On a warm Tuesday in June, my wife Emily gently told me she thought she might be pregnant with our first child. We hadn’t planned this, and I was having trouble adjusting to the idea. The next evening I was eating Chinese food, and when I opened the fortune cookie, I decided to interpret the fortune in light of whether Emily was pregnant. The little slip of white paper read, “Teamwork wields excellent results.” Nothing could have been clearer (assuming, as I did, that the fortune meant to say “yields”), and I resigned myself to my fate. Sure enough, the following day the first pregnancy test was positive. As was the second. And the third. But by then I was excited, and now we wouldn’t have it any other way.

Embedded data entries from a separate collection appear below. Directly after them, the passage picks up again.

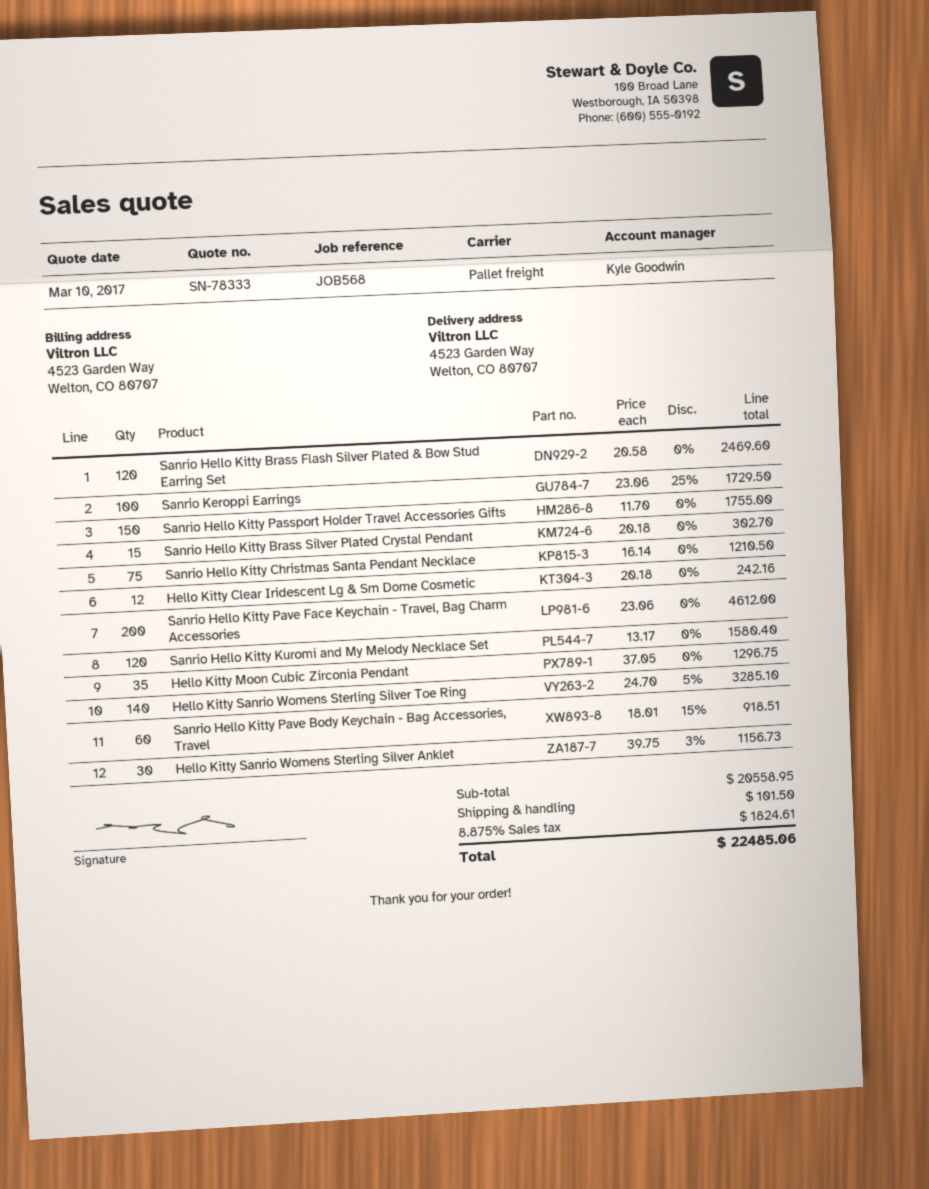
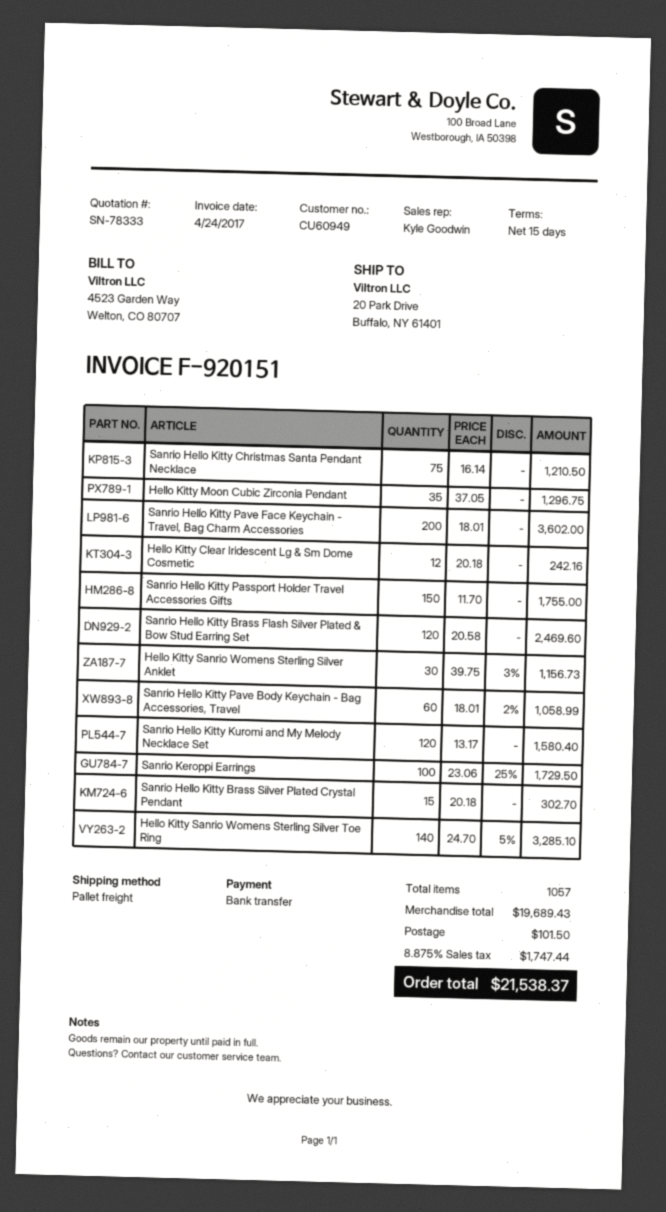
ship to: 4523 Garden Way, Welton, CO 80707 -> 20 Park Drive, Buffalo, NY 61401
Sanrio Hello Kitty Pave Face Keychain - Travel, Bag Charm Accessories: 200 x 23.06 = 4612.00 -> 200 x 18.01 = 3602.00
Sanrio Hello Kitty Pave Body Keychain - Bag Accessories, Travel: 60 x 18.01 - 15% = 918.51 -> 60 x 18.01 - 2% = 1058.99
subtotal: 20558.95 -> 19689.43
tax: 8.875% = 1824.61 -> 8.875% = 1747.44
total: 22485.06 -> 21538.37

What’s all this to do with wine? Simple – for wine enthusiasts, one of the great advantages of expecting a child is that you have a bona fide excuse to buy a case of really good wine to lay down for 20+ years. What’s more, for trigger-happy, instant-gratification types like me, the intention of giving the wine to my child when he or she attains drinking age, and the possibility of enjoying it with him or her 25 years down the road, provide a powerful incentive against succumbing to the temptation to dip into the stash early, which too often happens with other wine I’m trying to age. And if self-policing doesn’t work, my wife’s always around to lay down the law (“Hands off the baby’s wine!”).

But laying down wine for a couple of decades is not all peaches and cream. Many concerns arise (what kind of wine should I buy? from what year? how do I know it’ll be good in 20 years? how should it be stored? how much will this cost?), and often by the time an expectant parent wades through all the issues, it becomes apparent that while the spirit is willing, the flesh is weak. I’m a serious wine geek and quite committed to the idea of picking the perfect case of wine for my son or daughter, but even so, I fatigue just thinking about the task of finishing off my half-filled case.